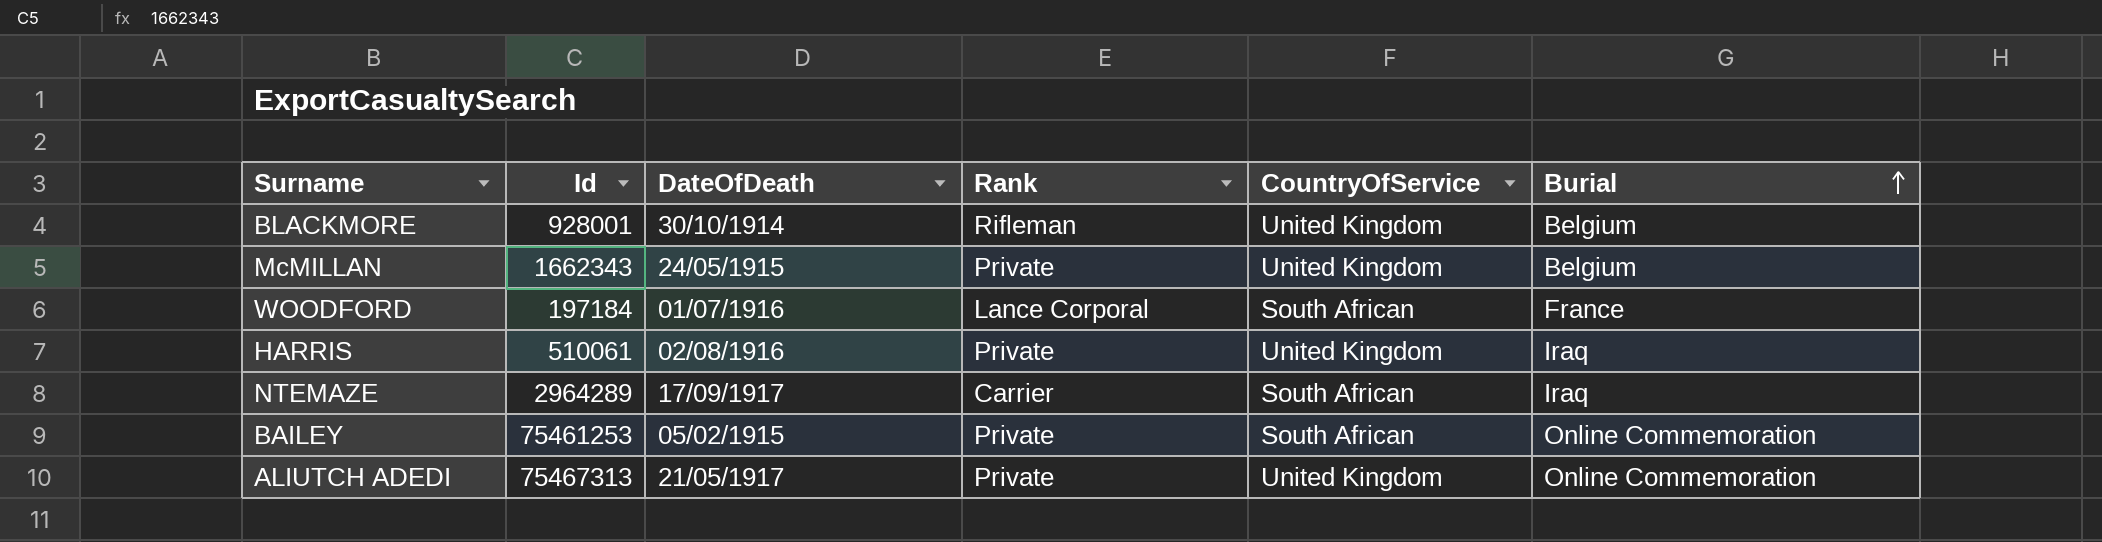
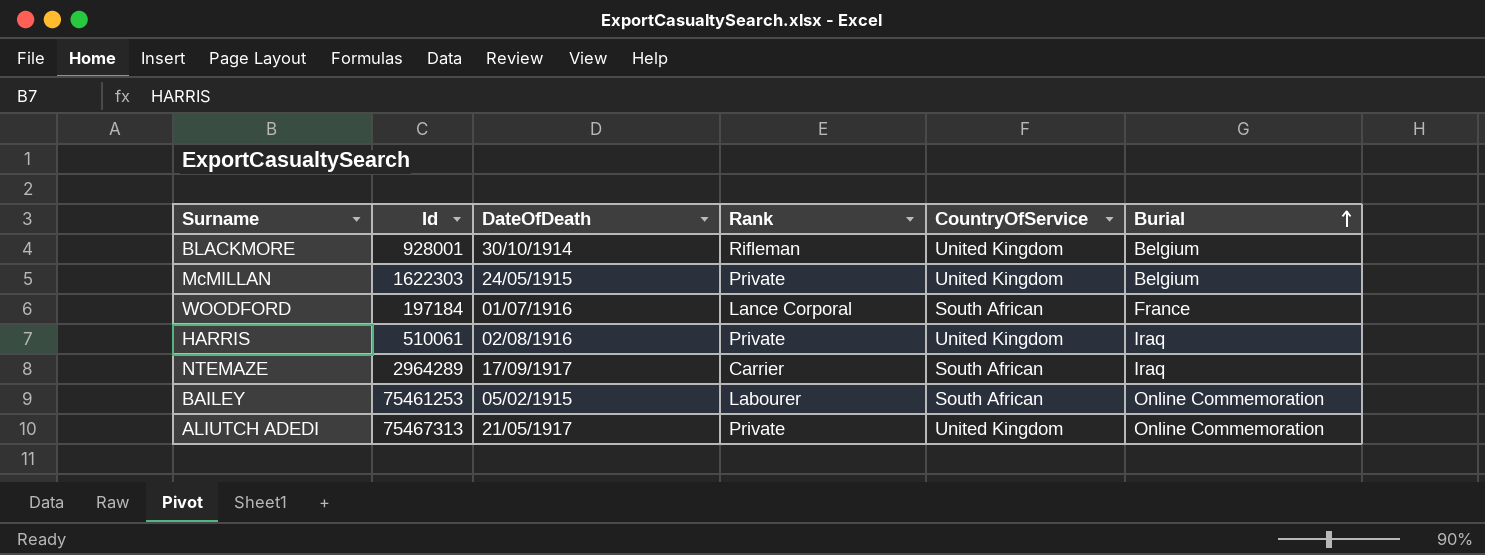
McMILLAN | Id: 1662343 -> 1622303
BAILEY | Rank: Private -> Labourer

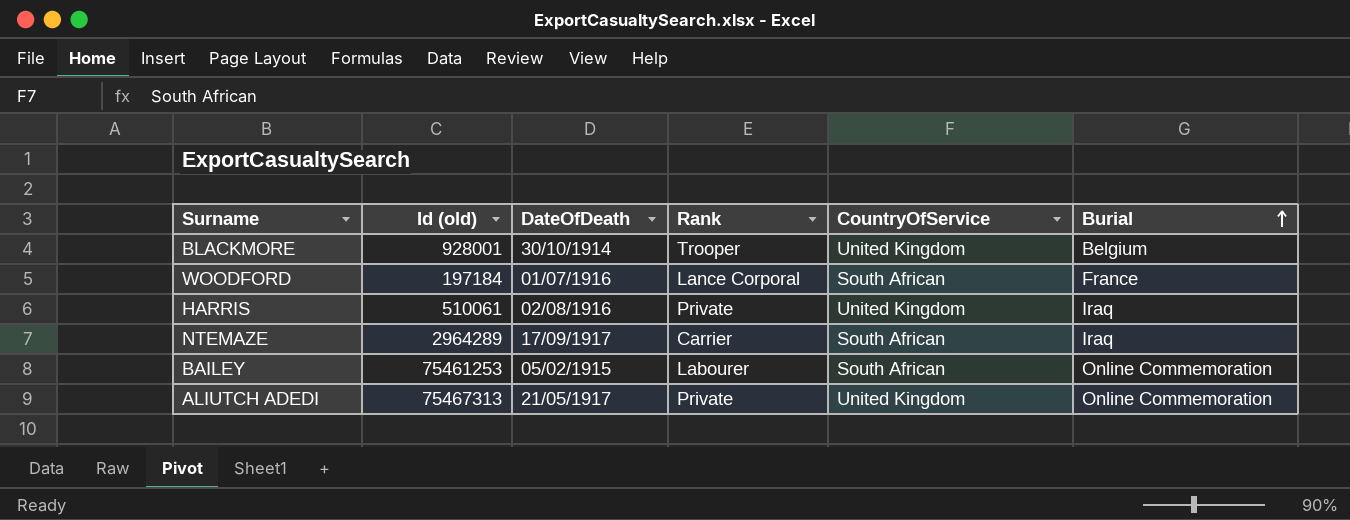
column name: Id -> Id (old)
row McMILLAN: 1622303 | 24/05/1915 | Private | United Kingdom | Belgium -> none
BLACKMORE | Rank: Rifleman -> Trooper

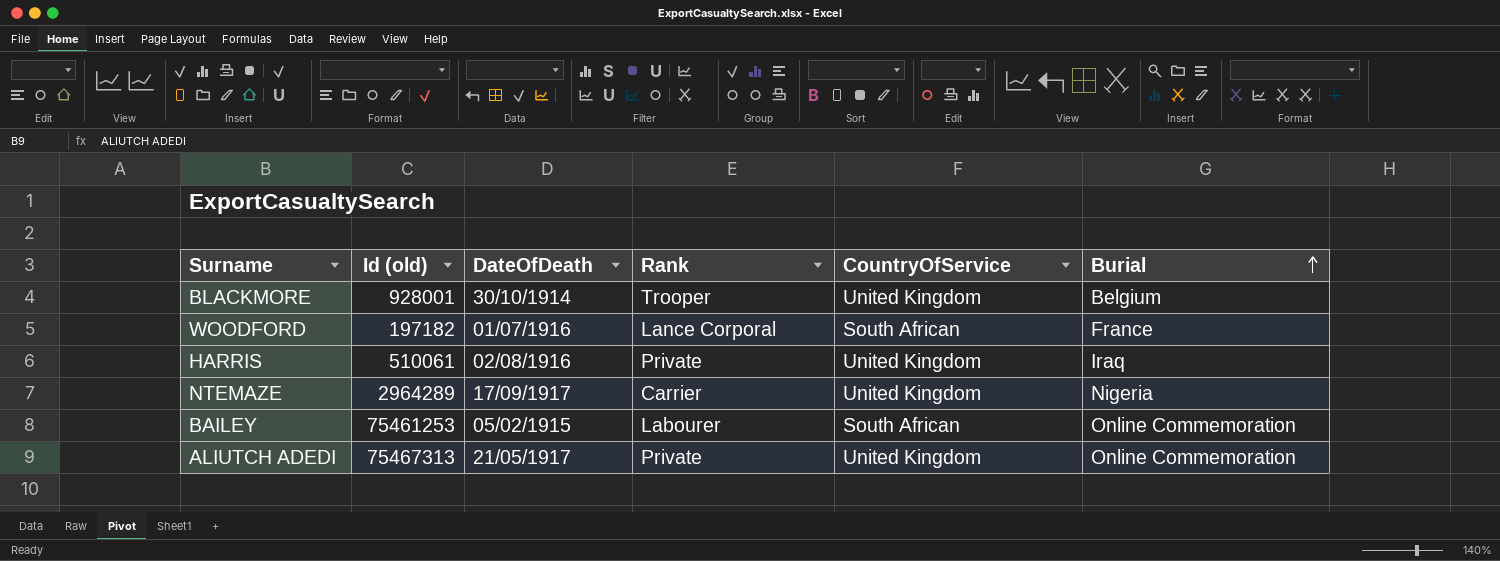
WOODFORD | Id (old): 197184 -> 197182
NTEMAZE | CountryOfService: South African -> United Kingdom
NTEMAZE | Burial: Iraq -> Nigeria

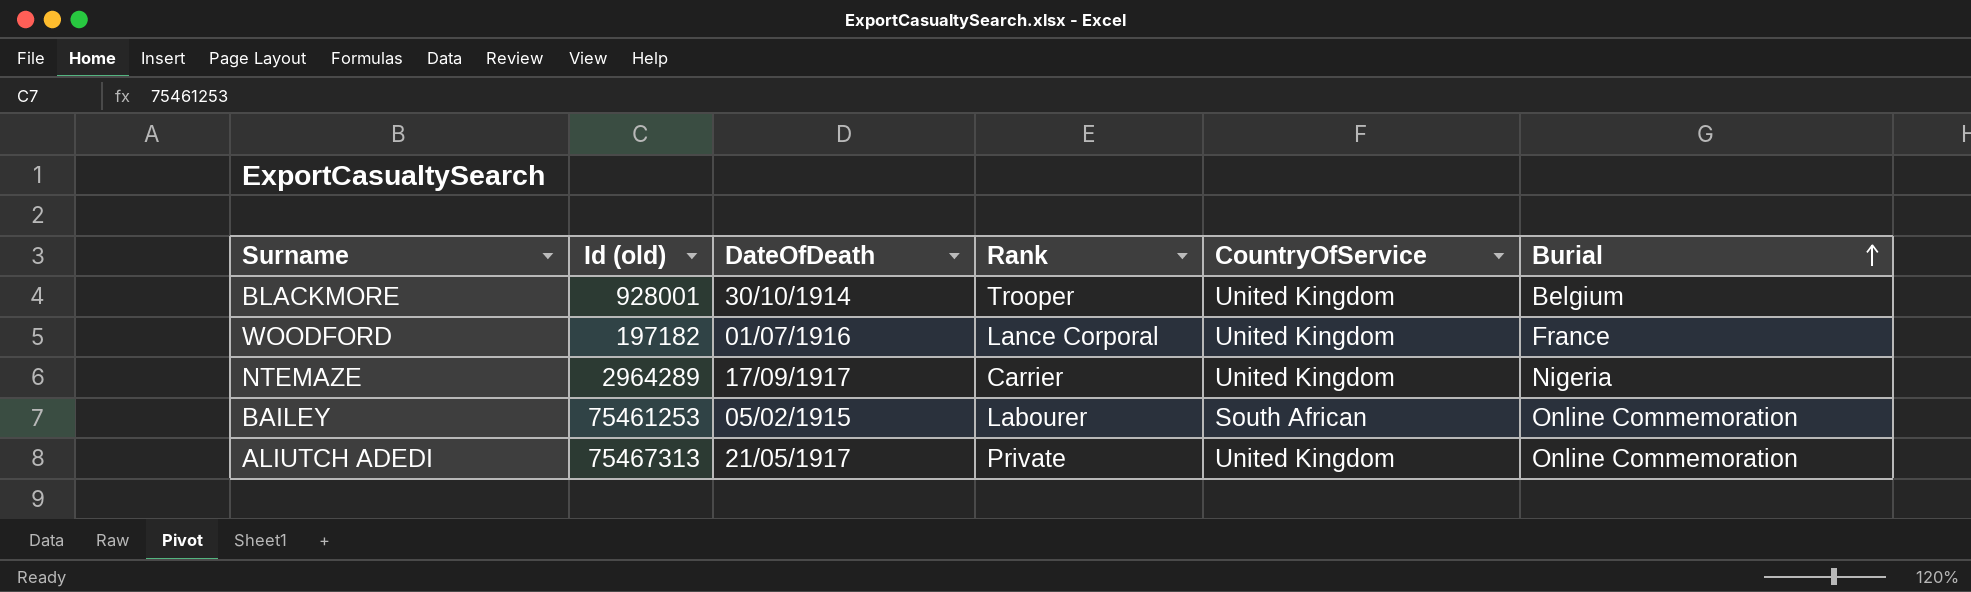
row HARRIS: 510061 | 02/08/1916 | Private | United Kingdom | Iraq -> none
WOODFORD | CountryOfService: South African -> United Kingdom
★ ★ ★ ★ ★ ★ ★
_Exercise aim_.
Take the line that contains "NTEMAZE | Burial: Iraq -> Nigeria" and every line after it to the end of the records above; quote them exactly, leaving out the pictures.

_Solution to this problem_.
NTEMAZE | Burial: Iraq -> Nigeria

row HARRIS: 510061 | 02/08/1916 | Private | United Kingdom | Iraq -> none
WOODFORD | CountryOfService: South African -> United Kingdom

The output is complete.